Modification records
|---|

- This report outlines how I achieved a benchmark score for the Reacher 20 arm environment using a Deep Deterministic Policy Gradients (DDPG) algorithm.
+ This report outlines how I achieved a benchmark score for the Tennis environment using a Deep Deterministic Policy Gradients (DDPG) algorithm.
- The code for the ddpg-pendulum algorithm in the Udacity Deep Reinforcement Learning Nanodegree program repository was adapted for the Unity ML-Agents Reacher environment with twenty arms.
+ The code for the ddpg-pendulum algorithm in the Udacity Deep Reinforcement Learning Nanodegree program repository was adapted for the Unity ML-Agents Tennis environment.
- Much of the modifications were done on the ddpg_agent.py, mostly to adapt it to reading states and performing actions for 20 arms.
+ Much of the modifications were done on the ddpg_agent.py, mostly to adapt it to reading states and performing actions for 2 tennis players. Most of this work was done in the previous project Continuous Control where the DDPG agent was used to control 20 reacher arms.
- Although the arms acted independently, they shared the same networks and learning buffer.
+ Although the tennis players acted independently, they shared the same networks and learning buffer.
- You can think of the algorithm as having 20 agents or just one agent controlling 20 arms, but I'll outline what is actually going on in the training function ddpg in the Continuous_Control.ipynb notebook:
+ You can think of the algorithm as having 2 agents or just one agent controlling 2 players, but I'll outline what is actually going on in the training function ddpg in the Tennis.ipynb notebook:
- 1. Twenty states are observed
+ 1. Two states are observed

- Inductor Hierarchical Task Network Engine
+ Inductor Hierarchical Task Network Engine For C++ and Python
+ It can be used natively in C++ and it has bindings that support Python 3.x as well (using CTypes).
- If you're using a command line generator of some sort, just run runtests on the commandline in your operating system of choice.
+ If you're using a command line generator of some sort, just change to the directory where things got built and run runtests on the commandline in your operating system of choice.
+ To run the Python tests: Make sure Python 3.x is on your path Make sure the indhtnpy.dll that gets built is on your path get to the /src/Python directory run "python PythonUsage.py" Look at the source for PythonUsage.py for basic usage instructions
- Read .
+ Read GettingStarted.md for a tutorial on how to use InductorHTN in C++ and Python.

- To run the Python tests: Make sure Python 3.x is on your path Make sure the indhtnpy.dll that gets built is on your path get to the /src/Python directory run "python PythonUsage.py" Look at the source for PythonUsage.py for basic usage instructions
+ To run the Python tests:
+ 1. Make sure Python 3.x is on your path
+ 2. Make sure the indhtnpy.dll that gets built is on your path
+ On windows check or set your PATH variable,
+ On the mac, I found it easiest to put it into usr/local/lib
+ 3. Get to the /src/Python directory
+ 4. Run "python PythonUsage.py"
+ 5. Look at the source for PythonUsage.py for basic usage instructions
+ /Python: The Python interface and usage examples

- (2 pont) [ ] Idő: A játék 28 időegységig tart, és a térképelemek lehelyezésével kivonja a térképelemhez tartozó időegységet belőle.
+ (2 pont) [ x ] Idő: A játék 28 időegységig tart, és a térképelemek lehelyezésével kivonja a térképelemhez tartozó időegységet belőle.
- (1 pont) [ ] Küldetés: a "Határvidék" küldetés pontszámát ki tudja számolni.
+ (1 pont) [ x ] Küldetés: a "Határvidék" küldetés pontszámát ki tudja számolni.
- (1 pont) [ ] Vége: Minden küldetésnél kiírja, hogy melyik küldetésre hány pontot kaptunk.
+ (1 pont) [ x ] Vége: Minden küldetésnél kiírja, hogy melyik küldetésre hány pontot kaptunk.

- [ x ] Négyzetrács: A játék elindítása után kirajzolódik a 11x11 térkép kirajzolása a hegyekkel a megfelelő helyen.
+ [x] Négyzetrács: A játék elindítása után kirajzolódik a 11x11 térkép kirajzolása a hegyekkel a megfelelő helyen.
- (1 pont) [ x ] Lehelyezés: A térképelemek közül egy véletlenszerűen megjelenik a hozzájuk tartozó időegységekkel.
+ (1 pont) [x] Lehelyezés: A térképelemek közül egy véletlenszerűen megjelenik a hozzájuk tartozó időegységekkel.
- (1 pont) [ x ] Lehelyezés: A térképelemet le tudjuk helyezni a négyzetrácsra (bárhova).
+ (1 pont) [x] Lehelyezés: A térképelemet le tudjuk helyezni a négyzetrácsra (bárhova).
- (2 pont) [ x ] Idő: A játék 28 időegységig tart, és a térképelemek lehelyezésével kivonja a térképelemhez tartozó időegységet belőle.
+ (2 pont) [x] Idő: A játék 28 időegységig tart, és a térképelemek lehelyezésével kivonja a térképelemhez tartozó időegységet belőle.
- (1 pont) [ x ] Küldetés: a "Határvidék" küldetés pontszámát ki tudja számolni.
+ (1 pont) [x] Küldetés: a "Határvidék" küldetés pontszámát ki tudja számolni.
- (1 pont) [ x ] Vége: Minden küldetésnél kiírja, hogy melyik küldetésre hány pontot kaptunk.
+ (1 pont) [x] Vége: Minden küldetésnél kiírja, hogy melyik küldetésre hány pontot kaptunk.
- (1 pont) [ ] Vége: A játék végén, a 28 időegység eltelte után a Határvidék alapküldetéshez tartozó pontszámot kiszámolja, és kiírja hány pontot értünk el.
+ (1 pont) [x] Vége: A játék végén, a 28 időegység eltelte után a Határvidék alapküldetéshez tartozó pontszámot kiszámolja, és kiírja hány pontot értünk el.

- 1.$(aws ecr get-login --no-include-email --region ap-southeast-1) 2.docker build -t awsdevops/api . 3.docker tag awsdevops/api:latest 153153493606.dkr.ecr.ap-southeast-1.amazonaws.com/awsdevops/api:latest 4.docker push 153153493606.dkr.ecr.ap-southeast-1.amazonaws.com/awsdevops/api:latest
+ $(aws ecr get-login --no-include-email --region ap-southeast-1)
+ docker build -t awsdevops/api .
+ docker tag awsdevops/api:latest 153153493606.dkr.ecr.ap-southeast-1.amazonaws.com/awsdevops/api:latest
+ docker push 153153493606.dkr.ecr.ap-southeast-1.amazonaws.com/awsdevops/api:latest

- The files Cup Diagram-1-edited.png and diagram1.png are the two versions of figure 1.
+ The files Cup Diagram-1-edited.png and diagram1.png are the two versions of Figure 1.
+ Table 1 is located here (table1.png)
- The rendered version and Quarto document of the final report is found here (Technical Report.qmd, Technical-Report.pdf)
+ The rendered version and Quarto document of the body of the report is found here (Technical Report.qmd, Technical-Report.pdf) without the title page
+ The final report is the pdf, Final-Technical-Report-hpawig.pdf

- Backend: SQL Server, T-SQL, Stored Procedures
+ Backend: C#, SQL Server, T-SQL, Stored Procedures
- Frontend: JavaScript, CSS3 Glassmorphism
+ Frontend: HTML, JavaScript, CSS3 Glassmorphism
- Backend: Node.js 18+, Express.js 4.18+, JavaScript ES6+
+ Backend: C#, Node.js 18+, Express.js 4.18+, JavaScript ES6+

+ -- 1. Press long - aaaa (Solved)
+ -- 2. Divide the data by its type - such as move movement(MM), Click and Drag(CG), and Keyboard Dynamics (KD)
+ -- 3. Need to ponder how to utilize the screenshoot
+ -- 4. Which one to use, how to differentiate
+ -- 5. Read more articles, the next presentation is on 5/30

|---|

Work out how many lines in the records contain the word "eltelte", and give that number by itself.

2